Here are the common failure points and how to fix them:

  1. Network Interruption: The most common culprit. A momentary network blip between the forwarder and indexer can prevent the acknowledgment from returning.

    • Diagnosis: Monitor network connectivity between forwarders and indexers using ping and traceroute. Check Splunk’s internal logs (splunkd.log on both forwarder and indexer) for connection errors.
    • Fix: Ensure robust network infrastructure. For transient issues, Splunk’s internal retry mechanisms in outputs.conf can help, but persistent loss requires network stability.
    • Why it works: A stable network ensures the TCP ACK packet makes it back to the forwarder, allowing it to mark the data as successfully sent and clear its queue.
  2. Forwarder Crash or Restart Before Ack: As demonstrated above, if the forwarder dies or restarts before receiving the ack, it will try to re-send data it thinks is lost.

    • Diagnosis: Check the forwarder’s splunkd.log for crash messages or restarts. Look for entries indicating it’s trying to re-send data from its hot/warm queues.
    • Fix: Ensure forwarders are stable.
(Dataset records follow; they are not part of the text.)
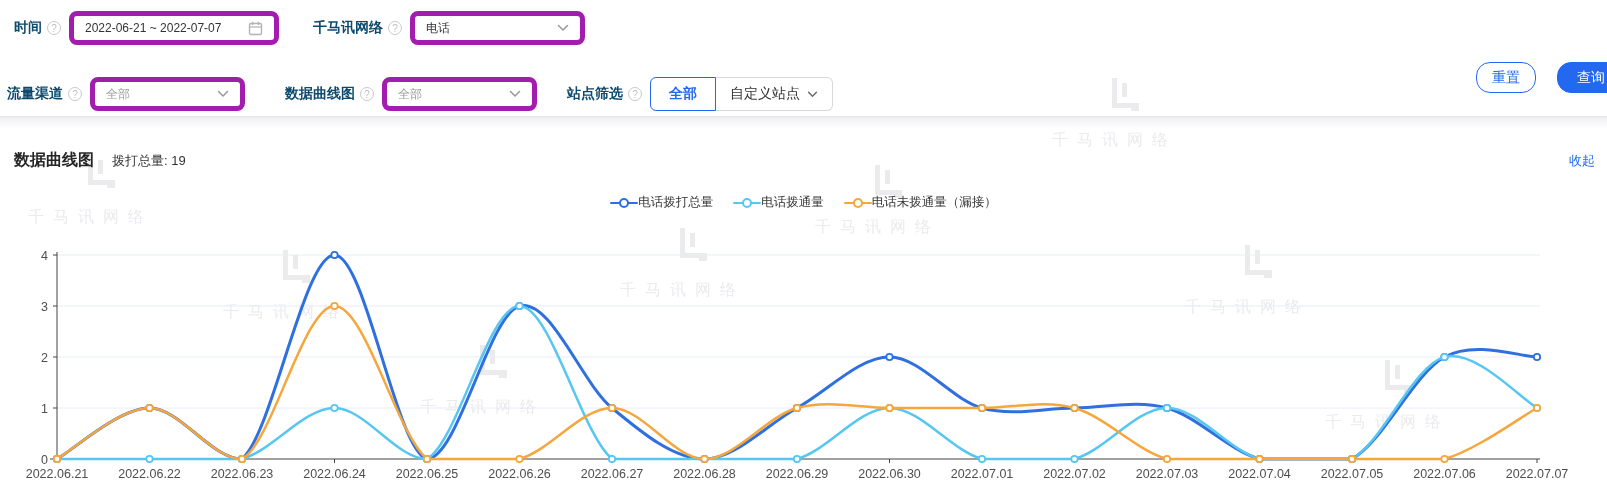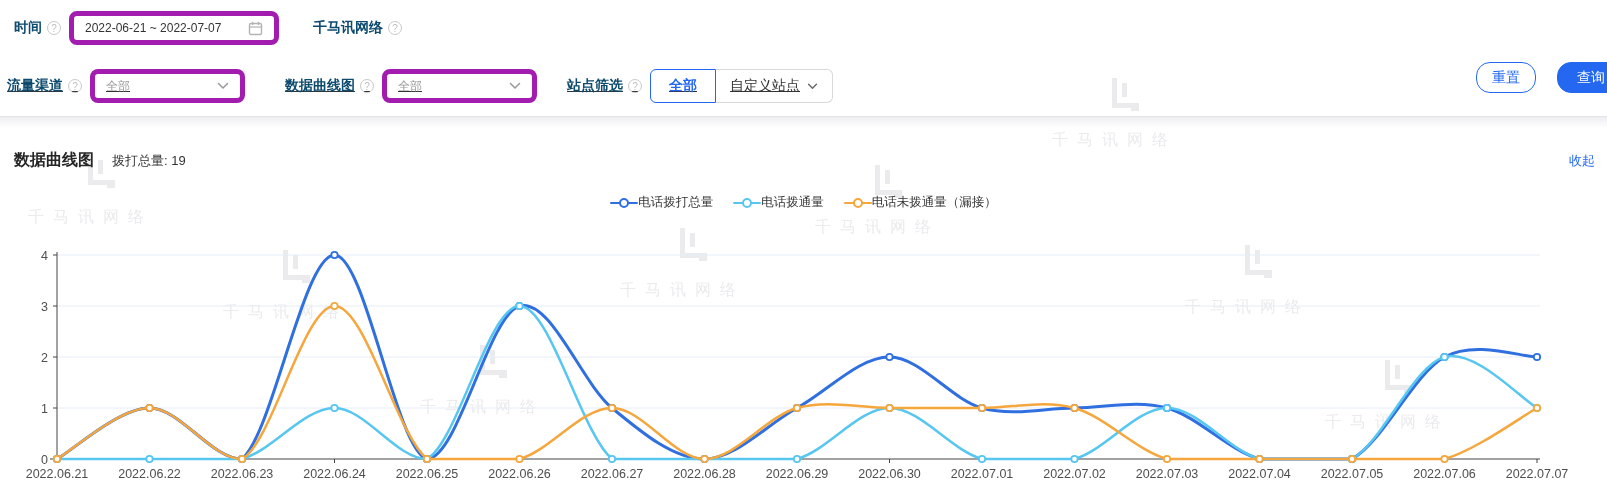--- a/index.html
+++ b/index.html
@@ -121,6 +121,12 @@
     </div>
     <span class="flabel">千马讯网络</span>
     <span class="help">?</span>
+    <div class="ctl sel-dark">
+      <span class="val">电话</span>
+      <svg class="chev" width="12" height="8" viewBox="0 0 12 8">
+        <polyline points="1.5,1.5 6,6 10.5,1.5" fill="none" stroke="#999" stroke-width="1.5" stroke-linecap="round" stroke-linejoin="round"></polyline>
+      </svg>
+    </div>
   </div>
 
   <div class="frow row2">

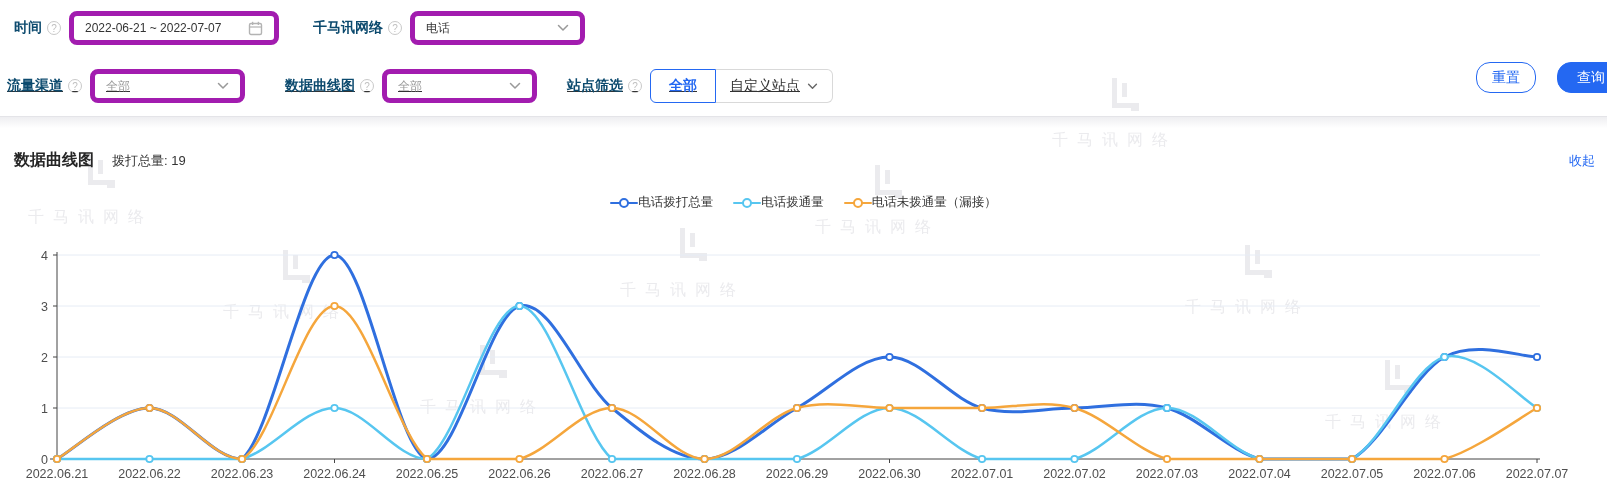--- a/index.html
+++ b/index.html
@@ -19,7 +19,7 @@
   
   .frow { position:absolute; display:flex; align-items:center; z-index:2; }
   .row1 { top:10px; left:14px; height:36px; }
-  .row2 { top:68px; left:7px; height:36px;text-decoration:underline; }
+  .row2 { top:76px; left:7px; height:36px; }
   .flabel { font-size:14px; font-weight:700; color:#0c4a6e; white-space:nowrap; }
   .help { display:inline-flex; align-items:center; justify-content:center;
     width:14px; height:14px; border:1px solid #c9c9c9; border-radius:50%;

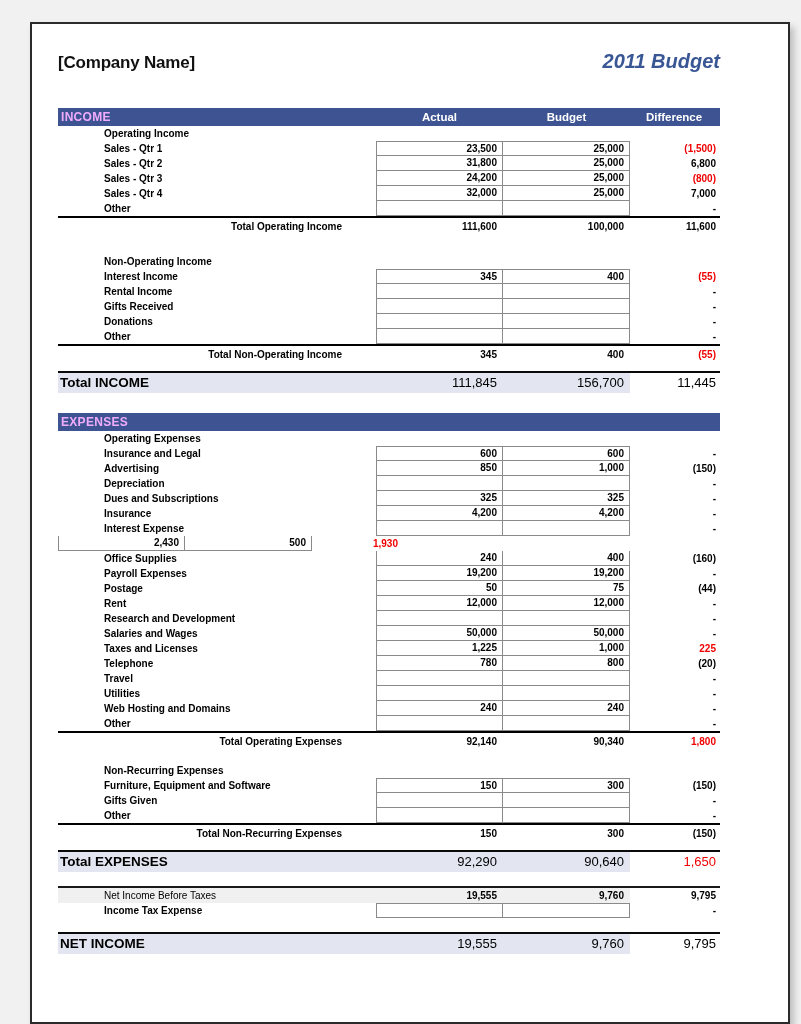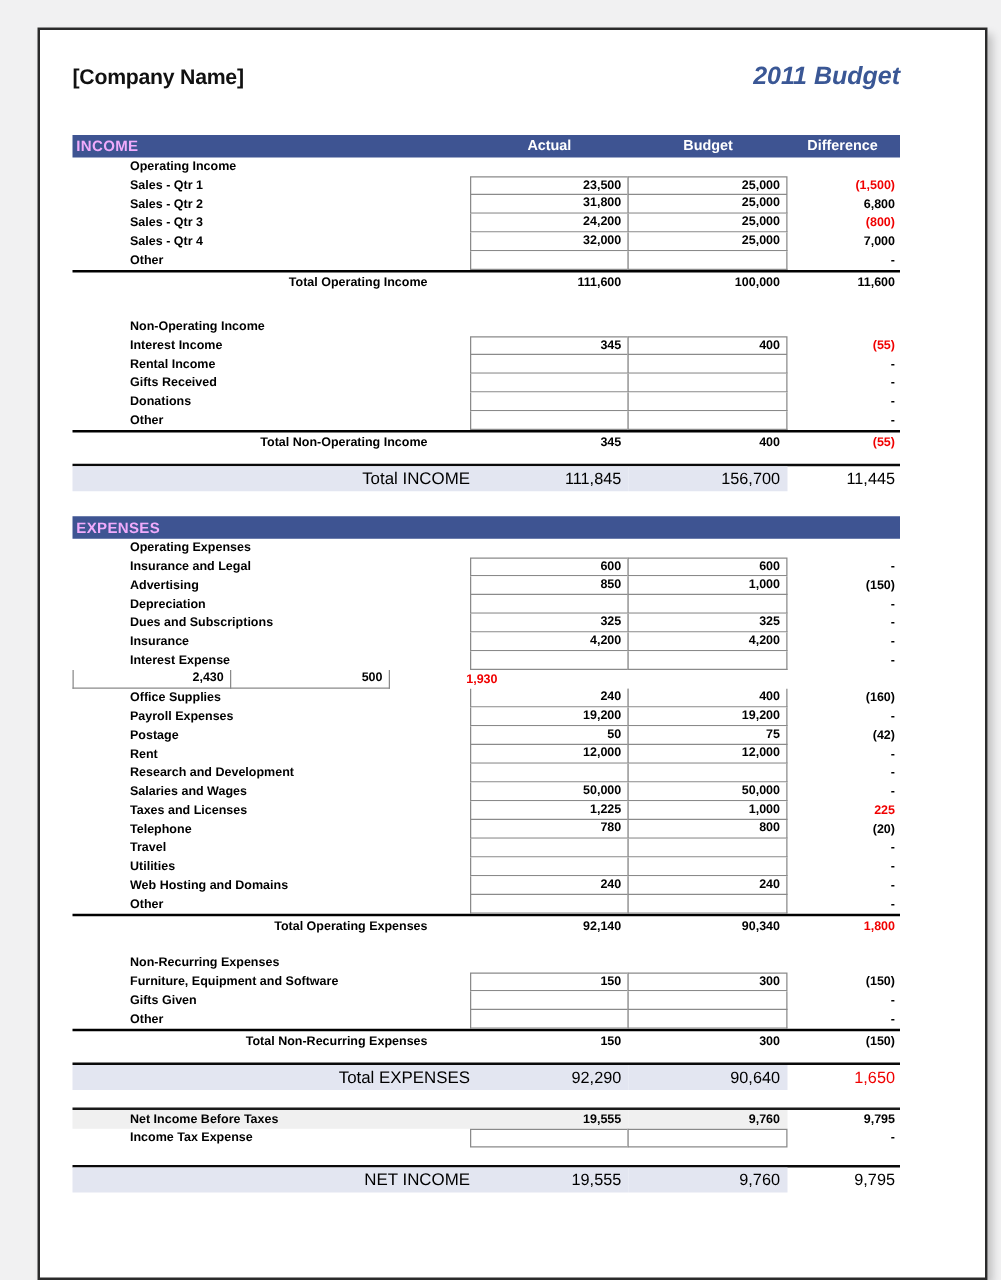--- a/index.html
+++ b/index.html
@@ -46,7 +46,7 @@
   .val{text-align:right;padding-right:6px;font-weight:bold;}
   
   .row.grandtotal{height:22px;border-top:2px solid #0a0a0a;font-size:13px;}
-  .row.grandtotal .c-label{font-size:13.5px;font-weight:normal;padding-left:2px;background:var(--shade);height:100%;line-height:20px;text-align:right;}
+  .row.grandtotal .c-label{font-size:13.5px;font-weight:bold;padding-left:2px;background:var(--shade);height:100%;line-height:20px;}
   .row.grandtotal .c-a,.row.grandtotal .c-b{background:var(--shade);height:100%;line-height:20px;}
   .row.grandtotal .val{font-weight:normal;font-size:13px;}
   .row.grandtotal .c-d{font-weight:normal;font-size:13px;height:100%;line-height:20px;}

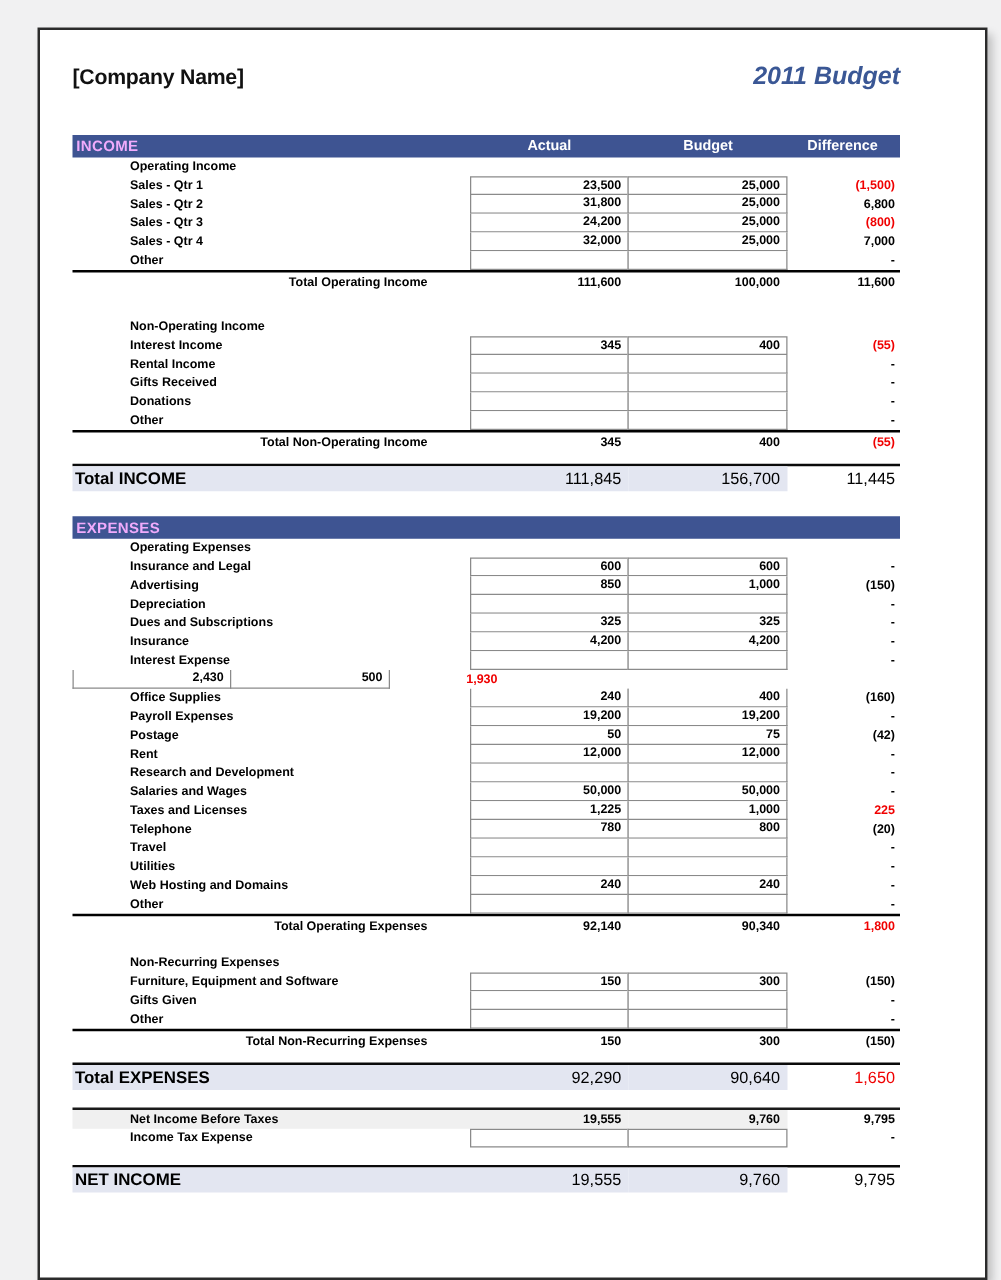--- a/index.html
+++ b/index.html
@@ -305,7 +305,7 @@
           <div class="c-b">
             <div class="box">75</div>
           </div>
-          <div class="c-d">(42)</div>
+          <div class="c-d">(44)</div>
         </div>
         <div class="row item">
           <div class="c-label">Rent</div>

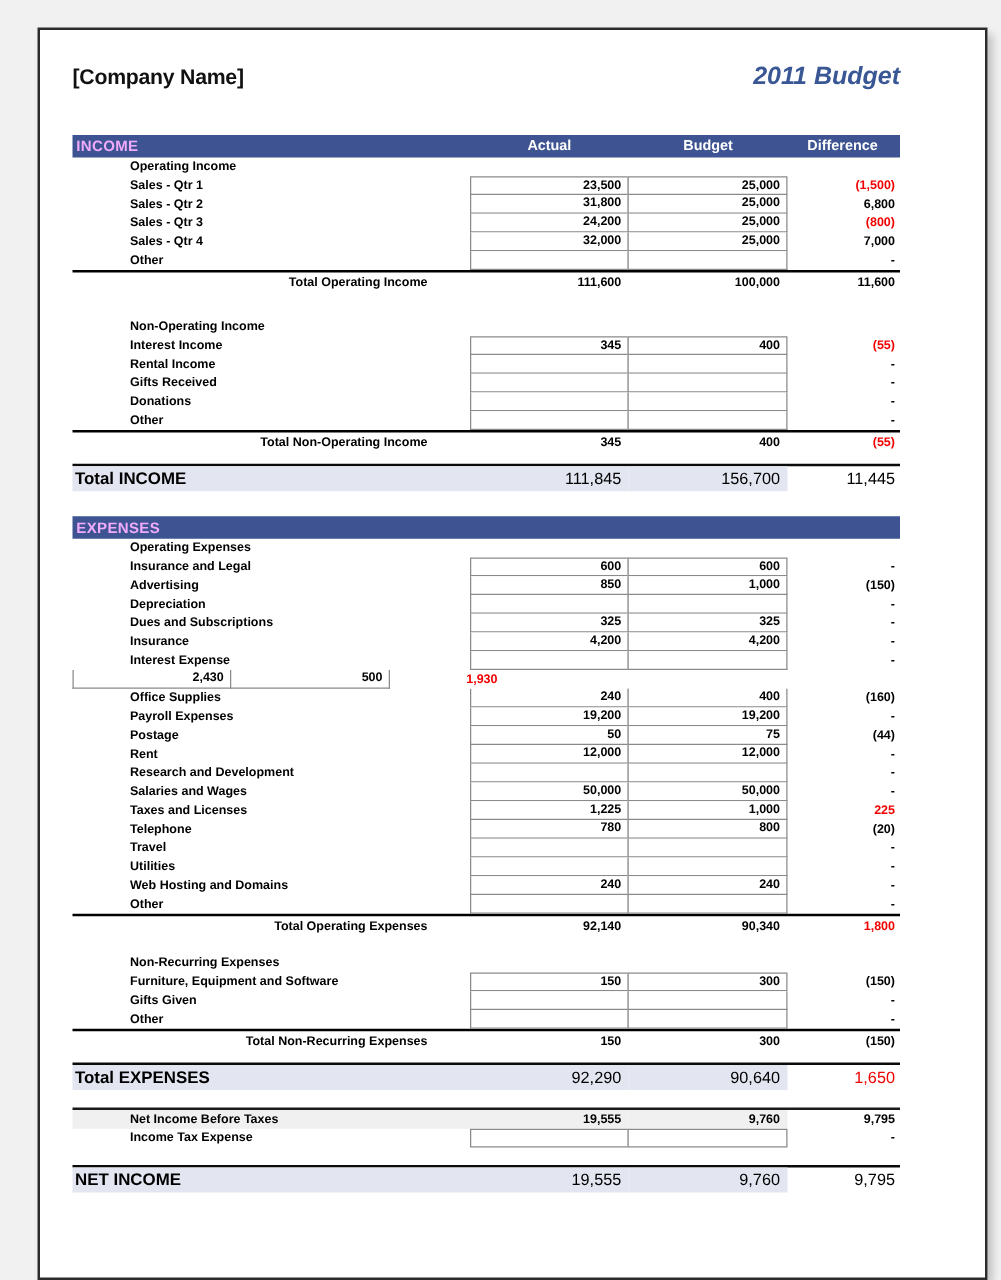--- a/index.html
+++ b/index.html
@@ -52,7 +52,7 @@
   .row.grandtotal .c-d{font-weight:normal;font-size:13px;height:100%;line-height:20px;}
   
   .row.pretax{height:17px;border-top:2px solid #1a1a1a;}
-  .row.pretax .c-label{font-weight:bold;padding-left:46px;background:var(--gray);height:100%;line-height:15px;}
+  .row.pretax .c-label{font-weight:normal;padding-left:46px;background:var(--gray);height:100%;line-height:15px;}
   .row.pretax .c-a,.row.pretax .c-b{background:var(--gray);height:100%;line-height:15px;}
   .red{color:var(--red) !important;}
   .spacer{height:14px;}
If restarts are unavoidable, configure outputs.conf to use a resilient queueing mechanism.
    • Why it works: By ensuring the forwarder process stays alive long enough to get the ack, it knows the data is safe on the indexer.
  3. Indexer Crash or Restart After Receiving but Before Ack: This is the trickiest. The indexer gets the data, writes it to disk (but perhaps not durably yet), and then crashes before it can send the ACK.

    • Diagnosis: Examine the indexer’s splunkd.log for crashes or unexpected shutdowns. Check the OS’s system logs for disk I/O errors or OOM killer activity.
    • Fix: Configure outputs.conf on the forwarder with heartbeat_interval = 5 (or a lower value). This makes the forwarder send "heartbeat" packets more frequently, which can prompt the indexer to flush its internal buffers and send ACKs more promptly. Also, ensure indexer disks are healthy and not saturated.
    • Why it works: The heartbeat forces the indexer to acknowledge receipt of data more often, reducing the window where it could crash before sending an ACK for a batch.
  4. Throttling on the Indexer: If the indexer is overloaded (high CPU, disk I/O, or network saturation), it might be slow to process incoming data and send ACKs.

    • Diagnosis: Monitor indexer performance metrics (splunkd.log for throttling messages, OS tools like top, iostat, netstat). Look for throttled=true in metrics.log.
    • Fix: Scale up indexer resources (CPU, RAM, disk I/O). Optimize indexing performance by tuning indexes.conf (e.g., maxHotBuckets, maxConcurrentOptimizes) or distribute the load across more indexers.
    • Why it works: A healthy, responsive indexer can process incoming data batches quickly and send ACKs back to forwarders without delay, preventing queue buildup and potential data loss.
  5. tcpout Configuration Issues: Incorrect settings in outputs.conf on the forwarder can lead to problems.

    • Diagnosis: Review outputs.conf on the forwarder. Common issues include incorrect server entries, missing index specifications, or misconfigured sendCookedData (though true is default and usually desired for acking).
    • Fix: Ensure outputs.conf has a valid [tcpout] stanza pointing to your indexers, and that sendCookedData = true is set (or omitted, as it’s the default).
    • Why it works: Correct outputs.conf settings ensure the forwarder is configured to use the acknowledgment mechanism properly and is sending data to the correct destination.
  6. auto_liveness_check Disabled: While not directly about ACKs, this impacts forwarder-indexer communication health.

    • Diagnosis: Check outputs.conf on the forwarder for auto_liveness_check = false.
    • Fix: Set auto_liveness_check = true (it’s the default).
    • Why it works: This setting causes the forwarder to periodically check if the indexer is alive and responsive, which helps it detect connectivity issues sooner and potentially avoid sending data to a dead endpoint.

If you’ve fixed all these, the next thing you’ll likely encounter is a too many HUPs error in splunkd.log on the forwarder if it’s repeatedly trying to send data that the indexer is still processing or refusing, indicating a deeper indexing performance bottleneck.